(Records drawn from a dataset)
·····

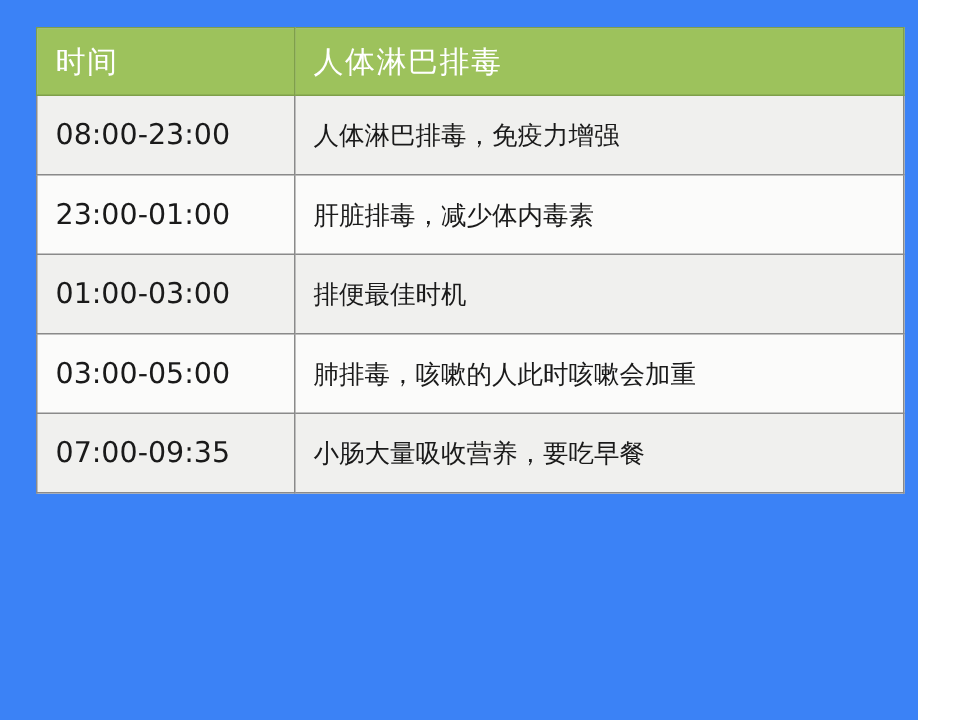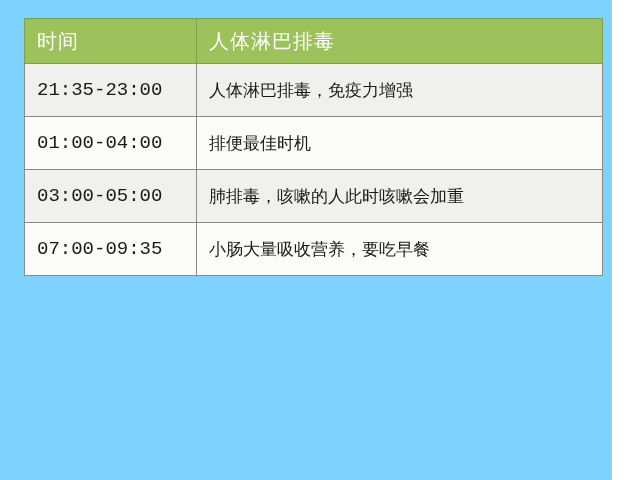"时间" .page { background: #7dd3fc -> #3b82f6; font-family: Liberation Mono, monospace -> none }
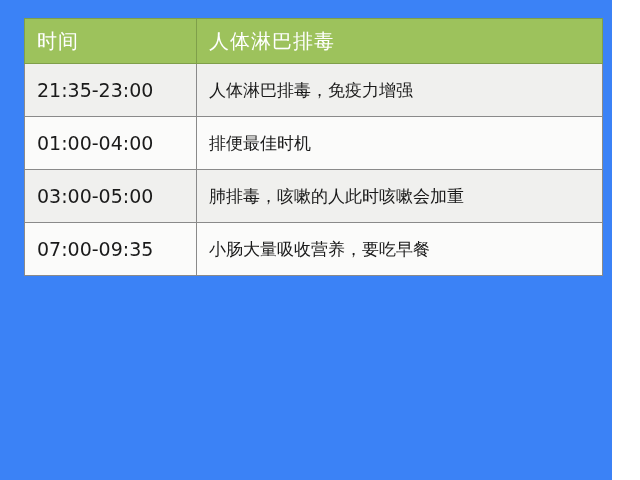"21:35-23:00" td.time-cell { text: 21:35-23:00 -> 08:00-23:00 }
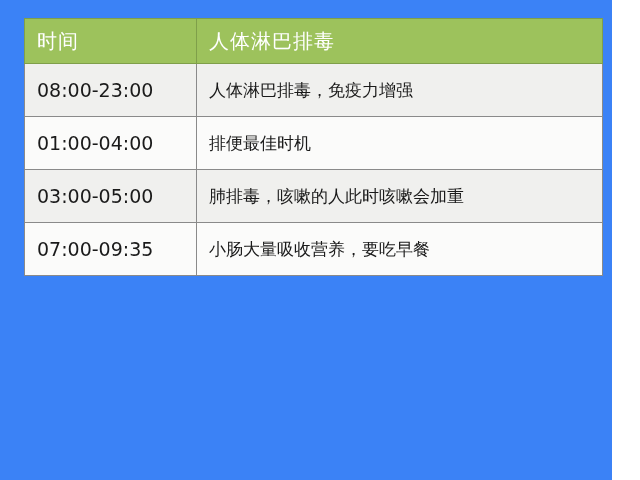"23:00-01:00" tr { html: none -> <tr> <td>23:00-01:00</td> <td>肝脏排毒，减少体内毒素</td> </tr> }
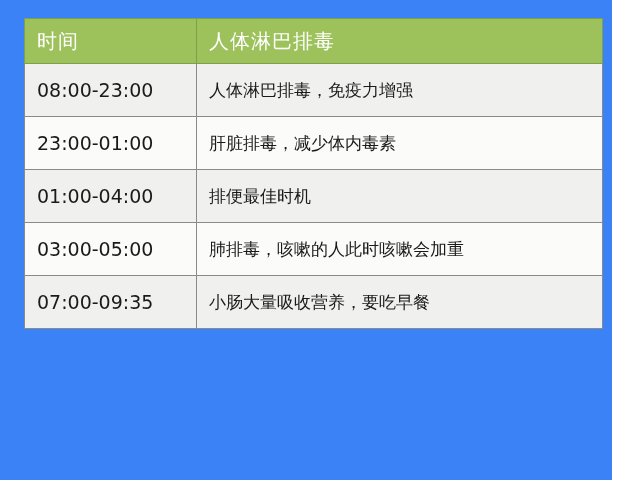"01:00-04:00" td.time-cell { text: 01:00-04:00 -> 01:00-03:00 }
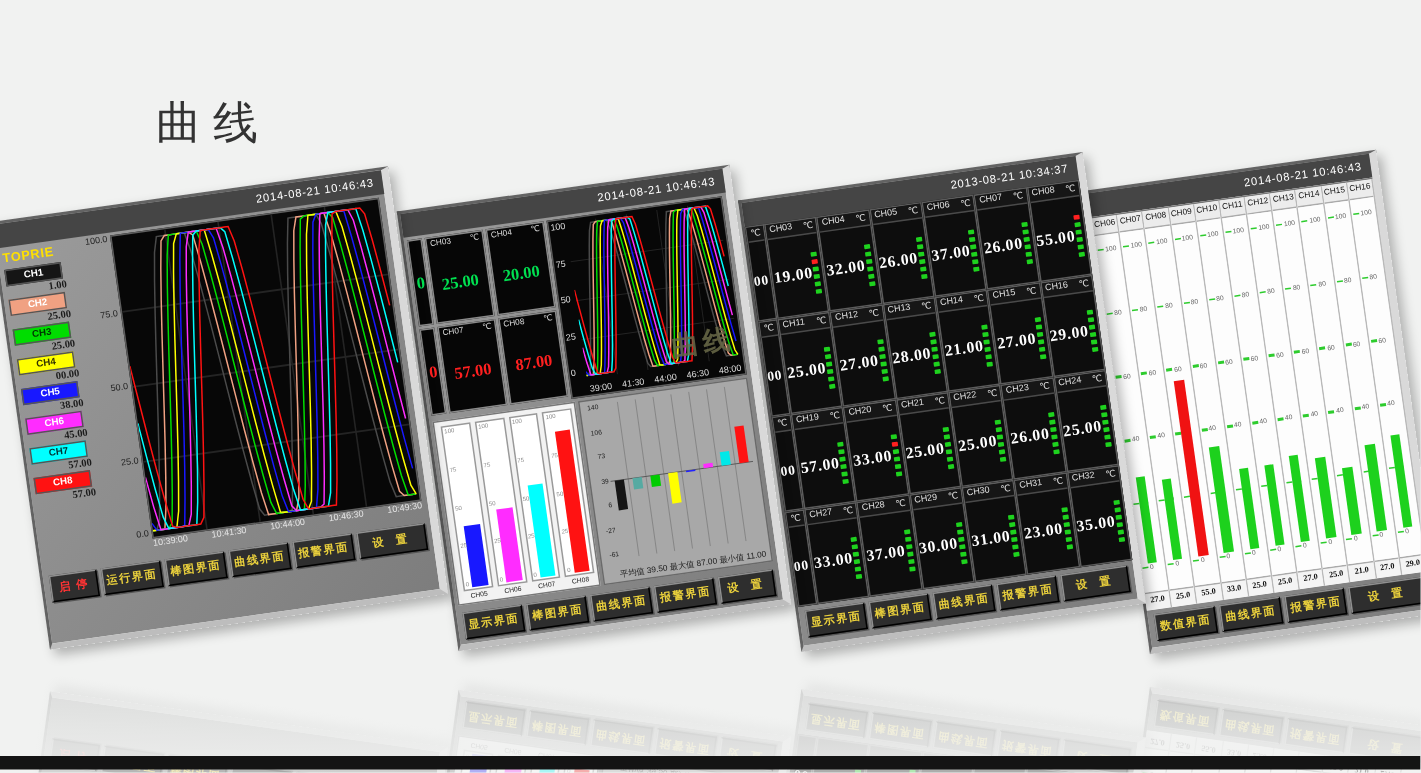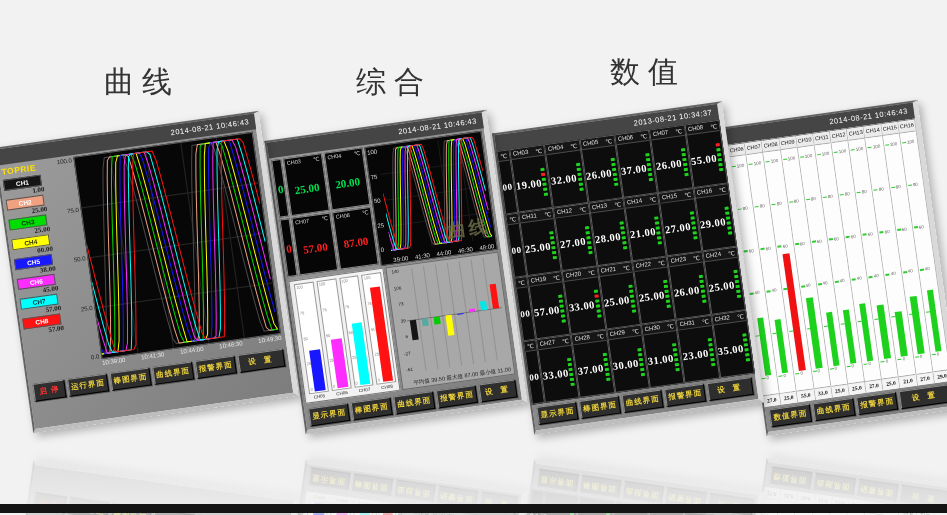"综合" div.scene-title { html: <div>综合</div> -> none }
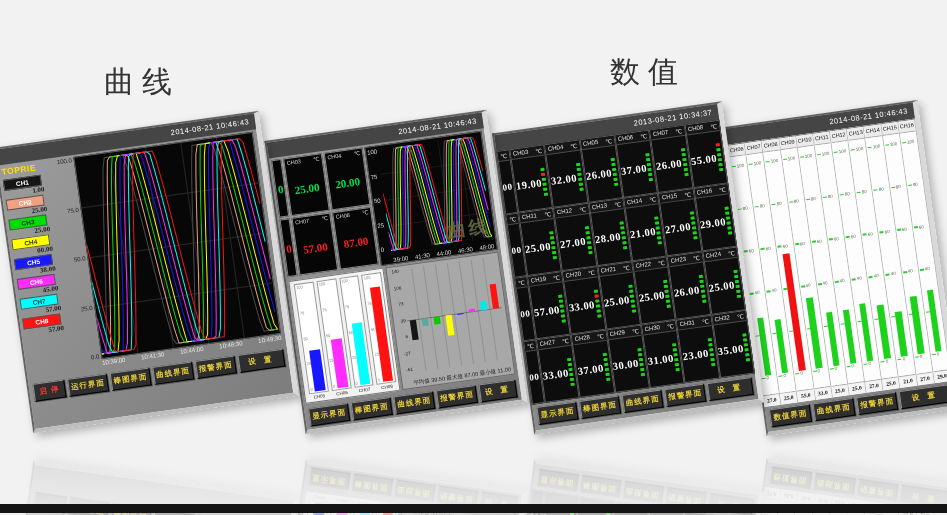"数值" div.scene-title { html: <div>数值</div> -> none }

·····

TO DO:
In your copy, repeat each record exactly and include no pictures.

RESULT FOR THIS TASK:
"时间" .page { background: #7dd3fc -> #3b82f6; font-family: Liberation Mono, monospace -> none }
"21:35-23:00" td.time-cell { text: 21:35-23:00 -> 08:00-23:00 }
"23:00-01:00" tr { html: none -> <tr> <td>23:00-01:00</td> <td>肝脏排毒，减少体内毒素</td> </tr> }
"01:00-04:00" td.time-cell { text: 01:00-04:00 -> 01:00-03:00 }
"综合" div.scene-title { html: <div>综合</div> -> none }
"数值" div.scene-title { html: <div>数值</div> -> none }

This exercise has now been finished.